Due to the simplified structure of the optical/electrical hybrid cable, on the premise of ensuring that a radial dimension of the outer sheath configured to wrap the conductor is equivalent to a radial dimension of the insulation cladding and a radial dimension of the jacket in the conventional technology, that is, on the premise of ensuring a final power cable dimension and optical fiber cable dimension, the area of the cross section of the entire optical/electrical hybrid cable is correspondingly reduced. In this way, a laying space occupied by the optical/electrical hybrid cable is reduced, a laying density is increased, and signal coverage of the optical communications system is improved. In addition, because the area of the cross section of the optical/electrical hybrid cable is reduced, on the premise of a fixed length dimension of the optical/electrical hybrid cable, a diameter of a cable coil obtained by winding is reduced, and a space occupied by the cable coil is reduced.

It should be noted that the cross section in this application refers to a plane perpendicular to an extension direction of the conductor or a plane perpendicular to an extension direction of the optical fiber.

To ensure that the outer sheath 33 has both an insulation function and a specific strength, the outer sheath 33 has a volume resistivity greater than or equal to 1×1012 Ω·m (at a test temperature of 20° C.), a dielectric strength greater than or equal to 20 MV/m, and a temperature resistance range of 70° C. to 200° C. Optionally, the temperature resistance range is 70° C. to 105° C. In some implementations, the outer sheath 33 may be made of polyvinyl chloride, fluororesin, or low smoke zero halogen.

The conductor is annealed oxygen-free copper, aluminum alloy, copper-clad steel, copper alloy, or other metal conductor materials.

In a radial direction of the optical fiber, the optical fiber 321 in this embodiment of this application includes a fiber core, a cladding, and a coating that are sequentially arranged from an interior to an exterior. The fiber core completes transmission of the optical signal. The cladding has a refractive index different from that of the fiber core, which encloses the optical signal in the fiber core for transmission and functions to protect the fiber core. The coating serves as a protection structure of the fiber core and the cladding.
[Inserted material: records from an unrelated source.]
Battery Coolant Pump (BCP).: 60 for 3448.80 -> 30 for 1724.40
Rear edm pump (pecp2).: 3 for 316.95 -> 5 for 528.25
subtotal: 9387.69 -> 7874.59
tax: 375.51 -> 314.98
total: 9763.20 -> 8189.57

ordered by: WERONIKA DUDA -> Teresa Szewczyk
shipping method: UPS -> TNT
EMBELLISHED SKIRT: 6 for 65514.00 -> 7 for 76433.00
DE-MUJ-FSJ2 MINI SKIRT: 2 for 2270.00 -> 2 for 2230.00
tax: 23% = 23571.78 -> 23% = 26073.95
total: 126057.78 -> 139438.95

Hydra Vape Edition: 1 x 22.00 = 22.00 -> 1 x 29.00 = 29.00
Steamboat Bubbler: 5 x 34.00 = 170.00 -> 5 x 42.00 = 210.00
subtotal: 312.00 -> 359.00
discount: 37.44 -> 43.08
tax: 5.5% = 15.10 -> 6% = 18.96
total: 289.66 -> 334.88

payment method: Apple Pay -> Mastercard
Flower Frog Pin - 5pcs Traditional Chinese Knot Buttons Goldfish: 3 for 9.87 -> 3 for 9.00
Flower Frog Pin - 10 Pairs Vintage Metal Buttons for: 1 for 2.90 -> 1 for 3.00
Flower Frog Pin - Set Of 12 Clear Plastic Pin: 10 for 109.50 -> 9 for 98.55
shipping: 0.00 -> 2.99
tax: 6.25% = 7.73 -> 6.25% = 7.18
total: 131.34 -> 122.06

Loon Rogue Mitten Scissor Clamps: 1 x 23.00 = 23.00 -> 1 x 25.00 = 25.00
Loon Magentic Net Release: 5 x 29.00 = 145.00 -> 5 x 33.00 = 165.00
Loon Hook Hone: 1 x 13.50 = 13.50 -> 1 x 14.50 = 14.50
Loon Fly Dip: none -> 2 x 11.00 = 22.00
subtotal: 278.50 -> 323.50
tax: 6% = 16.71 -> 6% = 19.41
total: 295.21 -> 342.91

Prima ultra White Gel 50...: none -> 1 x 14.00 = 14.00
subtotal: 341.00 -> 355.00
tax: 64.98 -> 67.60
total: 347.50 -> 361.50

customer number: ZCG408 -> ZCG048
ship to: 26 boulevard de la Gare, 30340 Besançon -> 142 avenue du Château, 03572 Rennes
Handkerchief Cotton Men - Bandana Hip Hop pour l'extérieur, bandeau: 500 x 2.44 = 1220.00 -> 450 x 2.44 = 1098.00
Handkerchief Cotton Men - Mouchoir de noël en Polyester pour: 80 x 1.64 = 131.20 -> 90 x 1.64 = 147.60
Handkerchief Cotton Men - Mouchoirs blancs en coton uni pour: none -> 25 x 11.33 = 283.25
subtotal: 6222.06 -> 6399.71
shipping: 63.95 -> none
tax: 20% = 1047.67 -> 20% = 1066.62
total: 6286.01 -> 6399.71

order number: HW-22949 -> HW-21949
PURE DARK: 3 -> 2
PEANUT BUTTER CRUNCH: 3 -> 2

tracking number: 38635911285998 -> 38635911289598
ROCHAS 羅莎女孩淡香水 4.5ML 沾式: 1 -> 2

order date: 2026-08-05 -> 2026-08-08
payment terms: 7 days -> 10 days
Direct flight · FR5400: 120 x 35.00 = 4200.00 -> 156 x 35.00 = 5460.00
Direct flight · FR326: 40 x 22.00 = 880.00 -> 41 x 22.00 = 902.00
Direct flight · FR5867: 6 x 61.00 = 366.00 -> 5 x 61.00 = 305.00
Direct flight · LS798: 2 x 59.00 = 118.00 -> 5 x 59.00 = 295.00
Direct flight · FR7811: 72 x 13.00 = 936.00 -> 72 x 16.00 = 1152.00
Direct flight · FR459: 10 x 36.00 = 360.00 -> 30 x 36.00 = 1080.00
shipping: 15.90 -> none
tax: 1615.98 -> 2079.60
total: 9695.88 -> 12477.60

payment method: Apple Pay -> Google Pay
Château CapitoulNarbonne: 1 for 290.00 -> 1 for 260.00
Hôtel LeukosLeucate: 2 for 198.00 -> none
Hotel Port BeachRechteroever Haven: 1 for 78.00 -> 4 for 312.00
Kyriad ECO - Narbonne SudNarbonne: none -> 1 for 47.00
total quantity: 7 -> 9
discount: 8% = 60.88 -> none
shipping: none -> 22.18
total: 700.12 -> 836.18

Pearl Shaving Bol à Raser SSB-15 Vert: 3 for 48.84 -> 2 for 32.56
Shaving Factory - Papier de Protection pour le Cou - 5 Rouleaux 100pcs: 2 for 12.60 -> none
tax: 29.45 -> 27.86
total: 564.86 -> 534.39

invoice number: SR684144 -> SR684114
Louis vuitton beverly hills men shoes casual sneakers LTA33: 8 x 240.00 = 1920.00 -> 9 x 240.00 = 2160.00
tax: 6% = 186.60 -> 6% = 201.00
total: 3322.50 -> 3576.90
To further ensure a strength of the formed optical fiber cable, referring to FIG. 4, the exterior of the optical fiber 321 is wrapped by a buffer 322, and the buffer 322 serves as a secondary protection structure (the coating serves as a primary protection structure) of the optical fiber 321 to enhance the strength of the optical fiber 321. In this application, optionally, the exterior of the optical fiber 321 is wrapped by the buffer 322.

The buffer 322 has a high mechanical strength and a high-temperature resistance characteristic, for example, may be made of nylon, polyurethane, or fluoroplastic.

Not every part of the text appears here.